Governos de todo o mundo montaram grandes estoques das drogas antivirais Tamiflu, da Roche, e Relenza, da GlaxoSmithKline, para enfrentar a epidemia atual de gripe suína. No Brasil, o protocolo adotado pelo governo recomenda o tratamento de crianças menores de 2 anos com o oseltamivir, o genérico do Tamiflu. Essa faixa etária é considerada de risco para complicações da nova gripe, causada pelo vírus H1N1.

 

No Reino Unido, centenas de milhares de doses de Tamiflu foram entregues a pessoas com a doença, metade das quais, aproximadamente, são crianças.

 

Mas Matthew Thompson, da Universidade de Oxford, disse que, embora os antivirais encurtem a duração da gripe em crianças em cerca de um dia, eles são reduziram ataques de asma ou a probabilidade de que as crianças viessem a requerer antibióticos.

 

O Tamiflu também foi ligado a um risco maior de vômitos, o que pode ser grave em crianças, pois causa desidratação.

 

A análise baseou-se em uma revisão sistemática de sete ensaios clínicos que observaram o uso de Tamiflu e Relenza em epidemias de gripe sazonal, ou comum, em 2.629 crianças com idade de 1 a 12 anos.
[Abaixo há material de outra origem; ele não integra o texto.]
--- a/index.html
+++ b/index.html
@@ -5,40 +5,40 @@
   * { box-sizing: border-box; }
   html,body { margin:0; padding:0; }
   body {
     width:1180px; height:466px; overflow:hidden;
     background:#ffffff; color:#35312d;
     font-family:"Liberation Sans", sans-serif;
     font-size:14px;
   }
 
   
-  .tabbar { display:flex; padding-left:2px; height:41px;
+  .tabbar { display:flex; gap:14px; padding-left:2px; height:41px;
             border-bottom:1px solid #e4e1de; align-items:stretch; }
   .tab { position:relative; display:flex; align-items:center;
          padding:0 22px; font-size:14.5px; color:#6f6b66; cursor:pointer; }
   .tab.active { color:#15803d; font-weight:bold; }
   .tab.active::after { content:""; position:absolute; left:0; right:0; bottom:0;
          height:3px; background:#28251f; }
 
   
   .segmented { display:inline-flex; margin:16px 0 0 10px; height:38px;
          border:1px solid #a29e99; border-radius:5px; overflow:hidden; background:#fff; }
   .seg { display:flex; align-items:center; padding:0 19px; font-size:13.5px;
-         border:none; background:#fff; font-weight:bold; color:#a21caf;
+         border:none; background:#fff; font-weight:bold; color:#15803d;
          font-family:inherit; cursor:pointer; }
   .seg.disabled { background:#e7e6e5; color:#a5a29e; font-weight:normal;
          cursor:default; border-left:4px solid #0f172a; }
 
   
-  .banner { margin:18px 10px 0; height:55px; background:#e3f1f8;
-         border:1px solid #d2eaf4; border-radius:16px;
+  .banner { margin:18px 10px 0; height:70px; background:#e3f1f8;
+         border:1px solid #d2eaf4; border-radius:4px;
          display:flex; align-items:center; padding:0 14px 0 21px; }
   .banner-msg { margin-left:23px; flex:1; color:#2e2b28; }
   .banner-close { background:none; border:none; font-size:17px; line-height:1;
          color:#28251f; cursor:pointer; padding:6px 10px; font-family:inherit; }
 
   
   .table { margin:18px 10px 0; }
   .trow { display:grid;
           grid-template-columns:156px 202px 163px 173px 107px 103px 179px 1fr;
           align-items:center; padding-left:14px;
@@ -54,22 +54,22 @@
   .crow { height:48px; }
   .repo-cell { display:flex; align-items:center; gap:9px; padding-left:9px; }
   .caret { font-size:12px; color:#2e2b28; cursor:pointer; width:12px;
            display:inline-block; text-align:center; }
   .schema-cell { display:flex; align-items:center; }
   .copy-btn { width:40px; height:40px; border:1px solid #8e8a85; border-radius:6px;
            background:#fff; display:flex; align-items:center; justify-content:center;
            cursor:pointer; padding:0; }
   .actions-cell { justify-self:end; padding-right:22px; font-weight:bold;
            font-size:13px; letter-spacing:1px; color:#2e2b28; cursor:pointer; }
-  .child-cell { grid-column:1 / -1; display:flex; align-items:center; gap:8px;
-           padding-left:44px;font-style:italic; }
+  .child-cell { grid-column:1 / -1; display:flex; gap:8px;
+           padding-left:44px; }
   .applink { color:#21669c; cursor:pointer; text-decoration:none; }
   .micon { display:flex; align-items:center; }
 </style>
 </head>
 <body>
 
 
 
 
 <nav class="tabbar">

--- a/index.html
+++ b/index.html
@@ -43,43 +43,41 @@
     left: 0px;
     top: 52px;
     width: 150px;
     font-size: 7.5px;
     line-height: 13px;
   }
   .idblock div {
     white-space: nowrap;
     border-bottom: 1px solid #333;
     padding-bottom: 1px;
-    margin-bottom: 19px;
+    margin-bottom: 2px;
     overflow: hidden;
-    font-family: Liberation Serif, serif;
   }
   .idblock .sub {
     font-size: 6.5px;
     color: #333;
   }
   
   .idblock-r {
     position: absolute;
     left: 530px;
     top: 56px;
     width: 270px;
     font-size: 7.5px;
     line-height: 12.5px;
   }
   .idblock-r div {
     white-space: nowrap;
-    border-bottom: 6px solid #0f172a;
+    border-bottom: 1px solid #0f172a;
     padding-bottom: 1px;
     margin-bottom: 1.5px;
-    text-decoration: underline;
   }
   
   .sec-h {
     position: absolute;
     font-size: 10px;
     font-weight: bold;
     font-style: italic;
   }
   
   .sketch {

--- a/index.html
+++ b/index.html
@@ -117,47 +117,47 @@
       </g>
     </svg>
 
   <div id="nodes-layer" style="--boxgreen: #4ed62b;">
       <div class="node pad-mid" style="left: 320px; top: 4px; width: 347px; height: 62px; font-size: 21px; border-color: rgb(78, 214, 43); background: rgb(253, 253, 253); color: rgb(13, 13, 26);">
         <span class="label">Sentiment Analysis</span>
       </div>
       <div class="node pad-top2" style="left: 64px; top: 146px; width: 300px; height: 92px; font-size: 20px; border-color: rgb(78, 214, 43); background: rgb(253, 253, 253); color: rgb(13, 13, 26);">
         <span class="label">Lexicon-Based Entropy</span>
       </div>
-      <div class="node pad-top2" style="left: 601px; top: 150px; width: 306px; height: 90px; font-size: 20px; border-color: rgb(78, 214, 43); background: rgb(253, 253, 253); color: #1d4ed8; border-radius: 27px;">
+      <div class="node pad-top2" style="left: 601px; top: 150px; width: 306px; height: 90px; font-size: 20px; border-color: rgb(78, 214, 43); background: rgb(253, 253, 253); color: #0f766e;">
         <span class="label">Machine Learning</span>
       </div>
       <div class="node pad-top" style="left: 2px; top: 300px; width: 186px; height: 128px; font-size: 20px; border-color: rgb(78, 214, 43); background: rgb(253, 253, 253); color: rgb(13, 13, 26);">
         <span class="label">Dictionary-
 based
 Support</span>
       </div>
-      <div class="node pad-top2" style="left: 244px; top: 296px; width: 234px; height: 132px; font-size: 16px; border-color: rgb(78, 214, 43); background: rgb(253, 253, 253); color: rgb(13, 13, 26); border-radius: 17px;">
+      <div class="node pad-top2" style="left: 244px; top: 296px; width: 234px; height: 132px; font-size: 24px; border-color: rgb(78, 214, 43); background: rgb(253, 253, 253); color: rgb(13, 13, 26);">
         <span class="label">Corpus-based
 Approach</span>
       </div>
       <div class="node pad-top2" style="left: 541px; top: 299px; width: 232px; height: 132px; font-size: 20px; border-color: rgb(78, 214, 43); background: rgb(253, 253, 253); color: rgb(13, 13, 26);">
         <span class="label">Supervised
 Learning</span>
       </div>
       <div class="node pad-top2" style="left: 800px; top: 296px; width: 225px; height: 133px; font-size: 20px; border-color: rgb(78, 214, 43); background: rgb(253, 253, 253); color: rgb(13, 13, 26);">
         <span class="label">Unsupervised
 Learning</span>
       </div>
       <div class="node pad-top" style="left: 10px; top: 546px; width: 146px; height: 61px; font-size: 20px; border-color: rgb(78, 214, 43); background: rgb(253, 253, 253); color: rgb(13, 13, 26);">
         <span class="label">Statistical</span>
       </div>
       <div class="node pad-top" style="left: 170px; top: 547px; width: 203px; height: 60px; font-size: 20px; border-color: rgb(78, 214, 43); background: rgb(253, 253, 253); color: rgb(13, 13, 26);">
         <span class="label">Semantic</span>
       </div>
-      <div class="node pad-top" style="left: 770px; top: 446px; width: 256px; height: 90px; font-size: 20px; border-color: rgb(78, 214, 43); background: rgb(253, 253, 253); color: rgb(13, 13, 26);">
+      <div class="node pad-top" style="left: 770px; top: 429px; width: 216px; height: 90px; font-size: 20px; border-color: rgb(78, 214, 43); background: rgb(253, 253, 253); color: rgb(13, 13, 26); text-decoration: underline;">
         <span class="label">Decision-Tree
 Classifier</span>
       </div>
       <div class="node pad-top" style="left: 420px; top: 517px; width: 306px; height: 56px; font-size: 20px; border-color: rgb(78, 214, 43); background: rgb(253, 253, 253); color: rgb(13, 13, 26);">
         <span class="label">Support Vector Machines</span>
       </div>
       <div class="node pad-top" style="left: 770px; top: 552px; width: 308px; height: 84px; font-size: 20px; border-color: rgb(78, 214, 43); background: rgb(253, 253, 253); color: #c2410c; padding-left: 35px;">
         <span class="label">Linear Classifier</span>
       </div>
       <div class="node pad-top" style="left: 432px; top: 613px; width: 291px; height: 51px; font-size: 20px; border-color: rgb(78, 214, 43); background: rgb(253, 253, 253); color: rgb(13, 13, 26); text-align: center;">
Thompson disse que não há motivo para que as conclusões também se apliquem à atual pandemia de H1N1.

 

"A estratégia de oferecer esse tratamento para uma infecção moderada é inadequada", disse a jornalistas outro pesquisador de Oxford, Carl Heneghan.

 

Os cientistas determinaram que é preciso tratar 13 pessoas para evitar um novo contágio, o que significa que o antiviral reduz a transmissão da doença em 8%.

 

"Enquanto a morbidade e a mortalidade da atual pandemia continuarem baixas, uma estratégia mais conservadora pode ser considerada prudente, dada a informação limitada, os efeitos colaterais como vômitos e o potencial de surgirem variedades de gripe resistentes", escreveram os pesquisadores no British Medical Journal.

 

A Roche informou que os efeitos colaterais do Tamiflu são conhecidos, mas que a droga já mostrou ser capaz de evitar infecções por gripe e reduzir tanto a severidade quanto a duração da doença.

 

"Em estudos clínicos de crianças tomando Tamiflu, os principais efeitos adversos foram náusea, 4%; dor abdominal, 1%; vômitos, 10%", acrescenta a empresa. Já os efeitos colaterais do Relenza, que é inalado, são dor de cabeça e náusea, diz a Glaxo.